2 of 225 comments (clear)

  1. Re:Can I sue the government for drug smuggling? by Anonymous Coward · · Score: 1, Informative

    Patents expire in a reasonable time frame.

    Sure, but they are granted without any reasonable level of review. I pushed a button to trigger a cross-walk signal on the way to work, today, and noticed two patent numbers on the button! Apparently, something about that button was so earth-shatteringly innovative that it warranted protection from competition for 20 years! Admittedly, the button was kind of big, and had a nice rounded feel to it. Maybe no one ever made a button like that before for the purpose of triggering a crosswalk signal.

  2. Re:Cox Vs RIAA by I4ko · · Score: 3, Informative

    As another Cox customer I can tell you that their recent transition to carrier NAT is a clusterfuck.

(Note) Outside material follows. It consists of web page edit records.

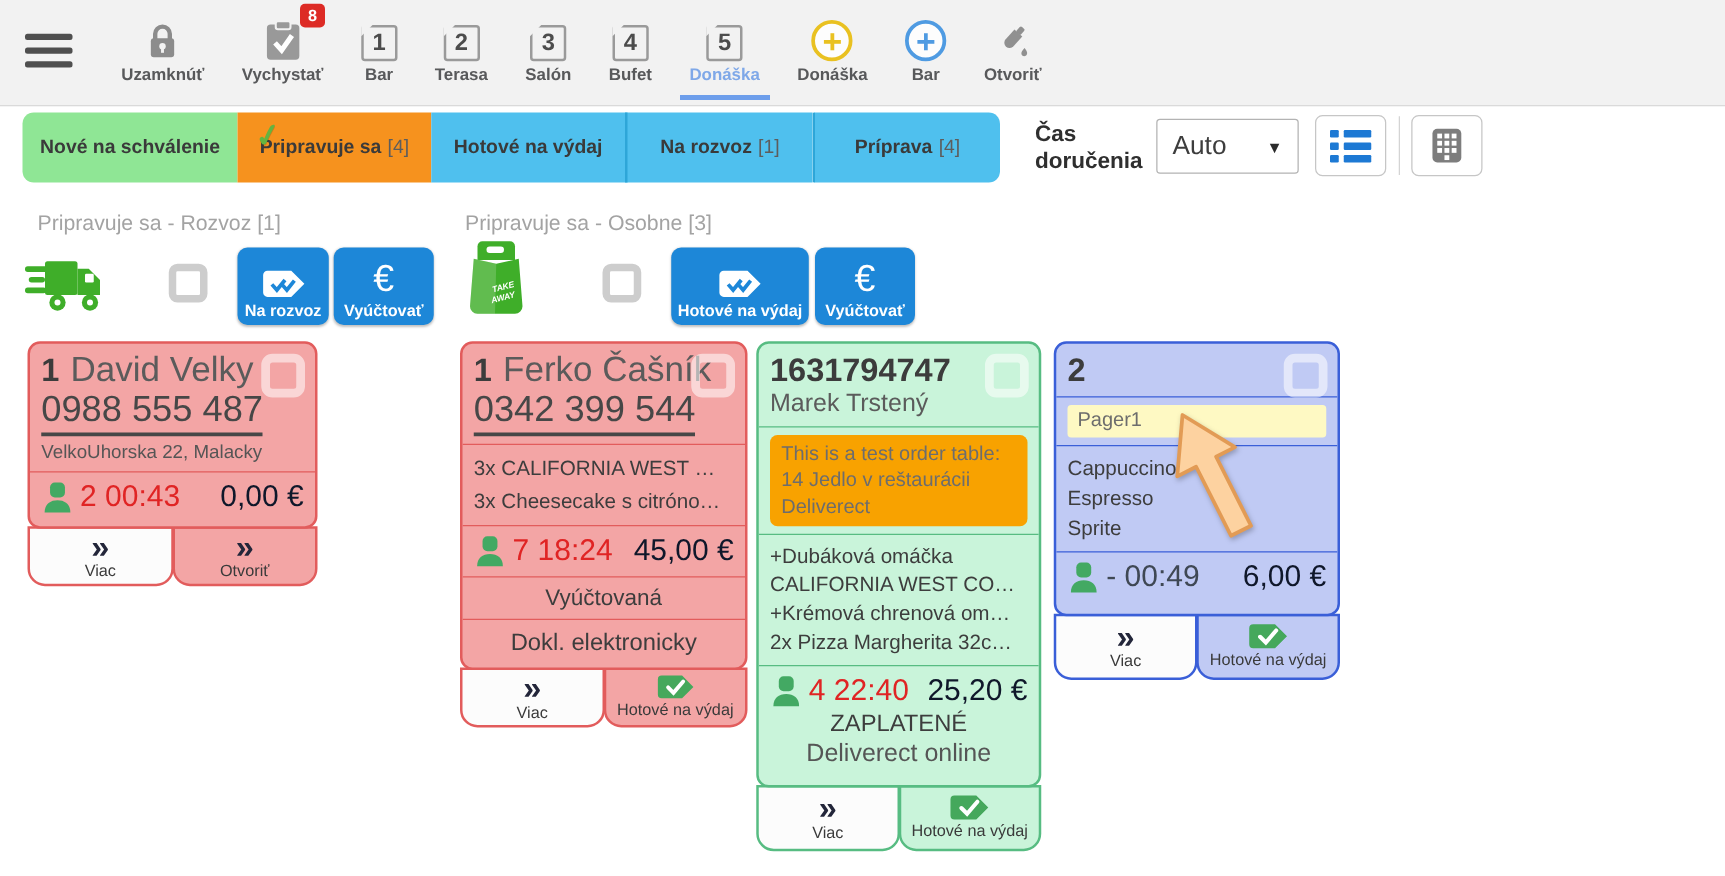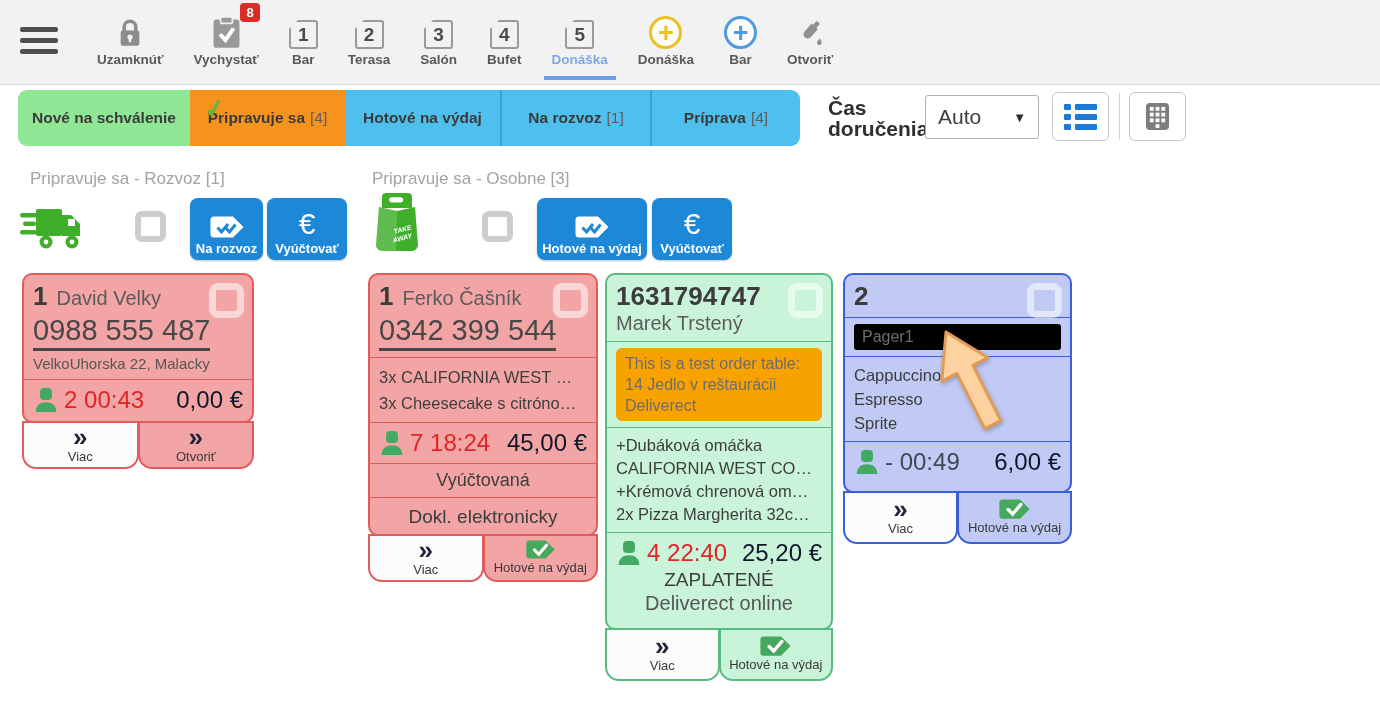--- a/index.html
+++ b/index.html
@@ -38,21 +38,21 @@
   .tab { position:absolute; top:0; height:56px; display:flex; align-items:center; justify-content:center;
     font-size:15.5px; font-weight:bold; color:#3a3a3a; cursor:pointer; }
   .tab .cnt { font-weight:normal; color:#5d5d5d; margin-left:5px; }
   #tab0 { left:18px;  width:172px; background:#8fe695; border-radius:9px 0 0 9px; }
   #tab1 { left:190px; width:155px; background:#f6921e; }
   #tab2 { left:345px; width:155px; background:#4fc0ee; }
   #tab3 { left:500px; width:150px; background:#4fc0ee; border-left:2px solid #2ea6d8; }
   #tab4 { left:650px; width:150px; background:#4fc0ee; border-left:2px solid #2ea6d8; border-radius:0 9px 9px 0; }
   .tabcheck { position:absolute; left:14px; top:4px; color:#64b440; font-size:25px; font-weight:bold;
     transform:rotate(-10deg); text-shadow:0 1px 0 rgba(0,0,0,0.15); }
-  .deliv-label { position:absolute; left:828px; top:7px; width:86px; font-size:21px; font-weight:bold;
+  .deliv-label { position:absolute; left:828px; top:7px; width:86px; font-size:18px; font-weight:bold;
     color:#2f2f2f; line-height:21px; }
   .select { position:absolute; left:925px; top:5px; width:114px; height:44px; background:#fff;
     border:1px solid #b3b3b3; border-radius:3px; display:flex; align-items:center; padding:0 12px;
     font-size:21px; color:#3d3d3d; cursor:pointer; }
   .select .arrow { margin-left:auto; font-size:13px; color:#2b2b2b; }
   .iconbtn { position:absolute; top:2px; width:57px; height:49px; background:#fff;
     border:1px solid #c6c6c6; border-radius:6px; display:flex; align-items:center; justify-content:center; cursor:pointer; }
   #btn-list { left:1052px; } #btn-grid { left:1129px; }
   .vsep { position:absolute; left:1119px; top:3px; width:1px; height:47px; background:#d4d4d4; }
   .listicon { display:flex; flex-direction:column; gap:4px; }
@@ -84,42 +84,42 @@
   #card1 { left:22px;  width:232px; } #card2 { left:368px; width:230px; }
   #card3 { left:605px; width:228px; } #card4 { left:843px; width:229px; }
   .cbody { border:2px solid var(--bc); background:var(--bg); border-radius:10px;
     padding:6px 9px; position:relative; overflow:hidden; }
   #card1 .cbody { height:150px; } #card2 .cbody { height:263px; }
   #card3 .cbody { height:357px; } #card4 .cbody { height:220px; }
   .chk-card { position:absolute; top:8px; right:8px; width:35px; height:35px;
     border:7px solid rgba(255,255,255,0.55); border-radius:9px; cursor:pointer; }
   .chead { display:flex; align-items:baseline; gap:9px; padding-right:42px; line-height:30px; white-space:nowrap; }
   .cnum  { font-size:26px; font-weight:bold; color:#3c3c3c; }
-  .cname { font-size:20px; color:#5b5b5b; }
+  .cname { font-size:28px; color:#5b5b5b; }
   .cname2 { font-size:20px; color:#5b5b5b; line-height:24px; }
   .cphone { font-size:29px; color:#474747; border-bottom:3px solid #474747;
     display:inline-block; line-height:33px; padding-bottom:1px; margin-top:1px; white-space:nowrap; }
   .caddr { font-size:15px; color:#555; margin-top:3px; line-height:19px; }
   .cdiv { height:1px; background:var(--bc); margin:6px -9px; }
   .citems { font-size:16.5px; color:#3d3d3d; }
   .citems div { line-height:26px; white-space:nowrap; }
   #card3 .citems div { line-height:23px; }
   #card4 .citems div { line-height:24px; }
   .prow { display:flex; align-items:center; margin-top:4px; }
   .prow svg { margin-right:5px; flex:none; }
   .ptime { font-size:24px; color:#e02424; white-space:nowrap; }
   .ptime.dark { color:#3f4854; }
   .pprice { margin-left:auto; font-size:24px; color:#0f172a; white-space:nowrap; }
   .statusc { text-align:center; color:#3d3d3d; }
   .st-s { font-size:18px; line-height:21px; }
   .st-l { font-size:19px; line-height:26px; }
   .st-m { font-size:20px; line-height:21px; color:#555; }
   .notebox { background:#f8a200; border-radius:6px; padding:5px 9px; font-size:16px;
     line-height:21px; color:#6d6d6d; margin:6px 0 5px; }
-  .pagerbar { background:#000000; border-radius:3px; padding:3px 8px; font-size:16px;
+  .pagerbar { background:#fef9c3; border-radius:3px; padding:3px 8px; font-size:16px;
     line-height:20px; color:#6d6d6d; margin:5px 0; }
   .cfoot { display:flex; margin-top:-2px; height:48px; }
   #card3 .cfoot, #card4 .cfoot { height:53px; }
   .fbtn { flex:1; border:2px solid var(--bc); border-radius:0 0 14px 14px; background:#fcfcfc;
     display:flex; flex-direction:column; align-items:center; justify-content:center;
     padding:2px 0 4px; cursor:pointer; }
   .fbtn + .fbtn { margin-left:-1px; }
   .fbtn.tinted { background:var(--bg); }
   .fbtn .glyph { font-size:26px; font-weight:bold; color:#23263a; line-height:24px; }
   .fbtn .flabel { font-size:13px; color:#3a3a3a; line-height:15px; white-space:nowrap; }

    While my CPE is being assigned an IP address that is outside of RFC 6980 space I can't complete a inbound handshake consistently, as I do receive more than one SYN/ACK on the other end or don't receive any. It works only when I have recently sent a packet with that source port.
    I also receive SYN/ACK packets from hosts I never sent SYN to. And because my router is configured to blacklist unasked inbound connections for an hour the first time, increasing it to 5 hours on repeated packet, or just outright permanently blackhole the source if it sends some nonsense as sending me SYN/ACK without me sending a SYN first, I can't open anything on the popular internet, like facebook, twitter, Netflix, news sites and such any more unless I purge my blacklist first. And it is quite unlikely that someone is trying to SYN attack popular websites and choses to spoof my IP, right at the time when they changed the last 2 upstream routers from me to have interfaces within RFC 6980 address space. My outbound SYNs now also at random times are not answered, but if repeated in a minute or two the handshake completes just fine. Before this change, my blacklist averaged around 15 temporary entries and grew with ~300 permanent entries in 6 months. Since this change, my blacklist has grown to 6000 permanent IPs within 1 week and the temporary entries average 300. I get around 20 packets per second inbound consistently without sending any outbound traffic (blocked and routing removed)

    The only way that makes any sense is if they are either incompetent and have configured their NAT and assign the same non-RFC 6980 IP address they have assigned my CPE to other CPEs of other customers and I can only speculate that they are throwing some sort of anycast in the mix there as well, but the fact is that they are misrouting/misNATting packets - I get someone else's packets every now and then, and I'm sure someone else gets some of mine. Or, that they are doing that on purpose, trying to fool me, thinking that if I see a non-special address I won't get to know that I'm NATted, and they are trying to use the same address as both the local and the global side of the NAT. And as a residential customer I can't even reach a competent technical support who can understand my compliant.

    I wish they weren't trying to hide the fact and putting in a complex setup and have just given me a plain 10. or 192.168. address, so I don't have to deal with this shit. I can live with a regular NAT upstream just fine.